Apo-GLRX5 was obtained by addition of 5 mM EDTA followed by gel-filtration chromatography on a HiLoad 16/60 Superdex 200 column (GE Healthcare) equilibrated with a buffer composed of 10 mM Hepes (pH 7.5), 500 mM NaCl, 5% (v/v) glycerol, 5 mM GSH and 0.5 mM TCEP.

Spectroscopy

The concentration of GLRX5 was determined by measuring the absorbance at 280 nm using a Labtech Nanodrop 1000 spectrophotometer and a predicted molar absorption coefficient of 11460 M−1·cm−1. The stability of the iron–sulfur clusters was monitored aerobically at 20 °C for 240 min by measuring the absorbance at 320 and 420 nm using a Polar Star Omega plate reader (BMG Labtech) under various conditions using 2–5 mM GSH, GSSG, H2O2 or EDTA.

Molecular mass analysis

The molecular mass of GLRX5 was verified by electrospray-ionization MS (Agilient 1100 series LC/MSD).

Analytical gel-filtration chromatography

Apo- and holo-GLRX5 were applied to an analytical 10/300 Superdex 200 column (GE healthcare) equilibrated with 10 mM Hepes (pH 7.5), 300 mM NaCl, 5 mM GSH and 0.5 mM TCEP at 4 °C. The column was calibrated with low-molecular-mass standards comprising BSA (66 kDa) and bovine carbonic anhydrase (29 kDa).

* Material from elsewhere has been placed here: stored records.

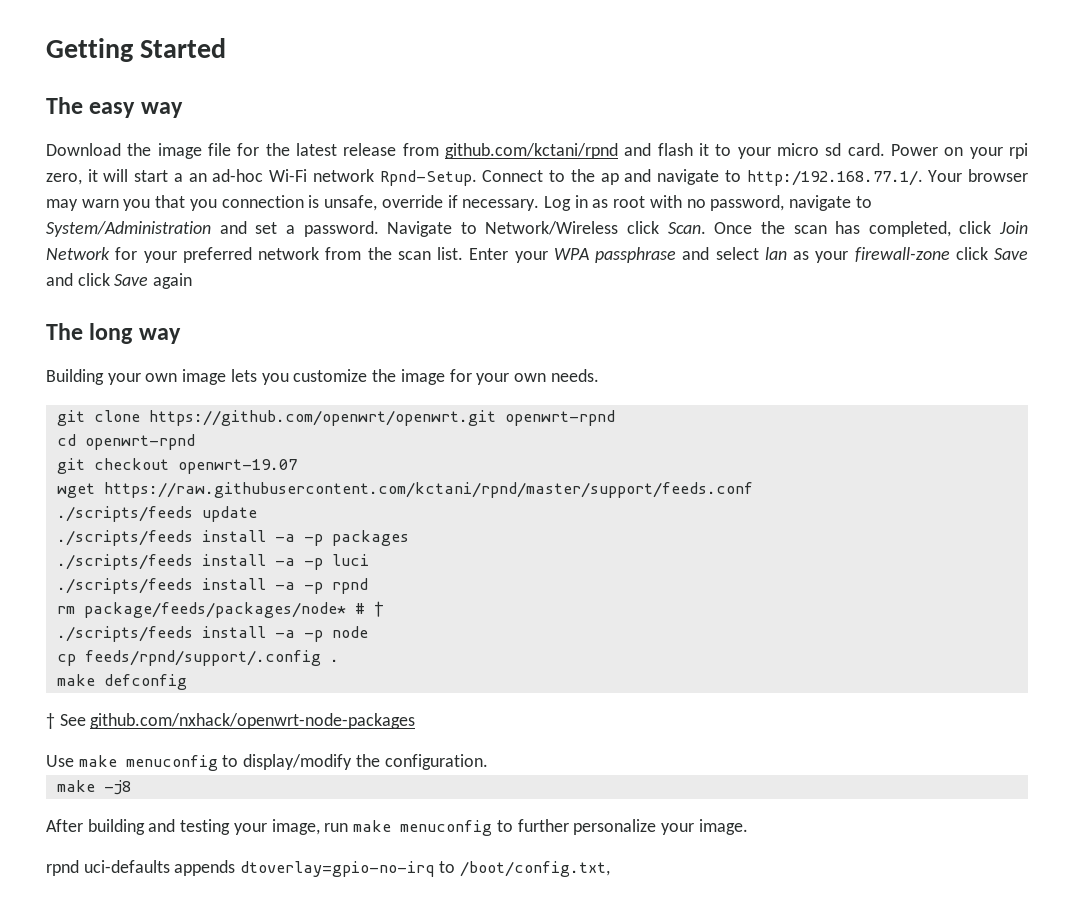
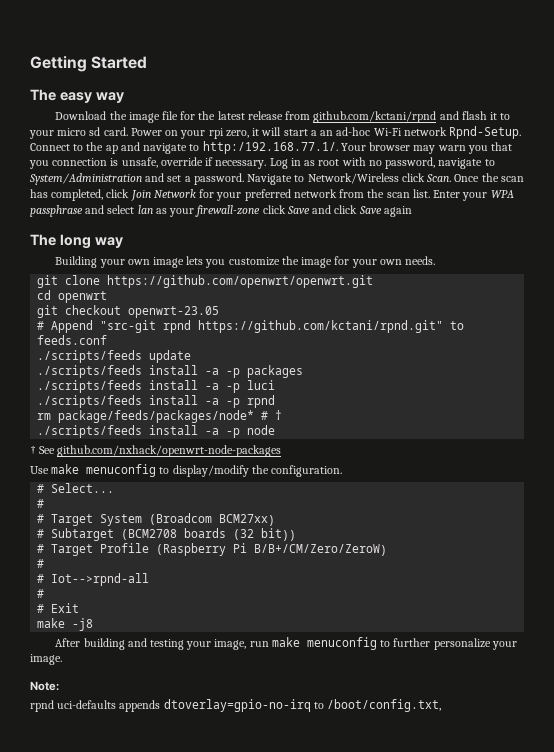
- git clone https://github.com/openwrt/openwrt.git openwrt-rpnd
+ git clone https://github.com/openwrt/openwrt.git
- cd openwrt-rpnd
+ cd openwrt
- git checkout openwrt-19.07
- wget https://raw.githubusercontent.com/kctani/rpnd/master/support/feeds.conf
+ git checkout openwrt-23.05
+ # Append "src-git rpnd https://github.com/kctani/rpnd.git" to feeds.conf
- cp feeds/rpnd/support/.config .
- make defconfig
+ # Select...
+ #
+ # Target System (Broadcom BCM27xx)
+ # Subtarget (BCM2708 boards (32 bit))
+ # Target Profile (Raspberry Pi B/B+/CM/Zero/ZeroW)
+ #
+ # Iot-->rpnd-all
+ #
+ # Exit
+ Note:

Analytical ultracentrifugation

Sedimentation-velocity experiments were carried out on a Beckman Optima XL-I analytical ultracentrifuge (Beckman Instruments) equipped with an AnTi-50 rotor and cells with double sector centrepieces. Protein samples were studied at a concentration of 50 μM in 10 mM Hepes (pH 7.5) and 300 mM NaCl at 10 °C, employing a rotor speed of 45000 rev./min. Radial absorbance scans were collected using absorbance optics at a wavelength of 280 nm in continuous scan mode, at 2 min intervals with a radial step size of 0.003 cm. Aliquots (300 μl) were loaded into the sample chambers of double channel, 12 mm centrepieces and 310 μl of buffer was used in the reference channels. Data were analysed using the SEDFIT [21] software package whereby differential sedimentation coefficient distribution, c(s), were obtained by direct boundary modelling to Lamm Equation solutions. Sedimentation coefficients, s, were obtained by integration of individual peaks in the calculated c(s) values, after fitting of the frictional ratio, in order to allow these distributions to be corrected for the effects of diffusion. The software package SEDNTERP [22] (version 1.08) was used in order to convert the obtained sedimentation coefficient values into the equivalent values in water at 20 °C, s020,w, taking into account the solvent density (1.01313 g/ml), viscosity (1.567×10−2 P) and partial specific volume (0.7255 or 0.7316 ml/g for the dimer or monomer).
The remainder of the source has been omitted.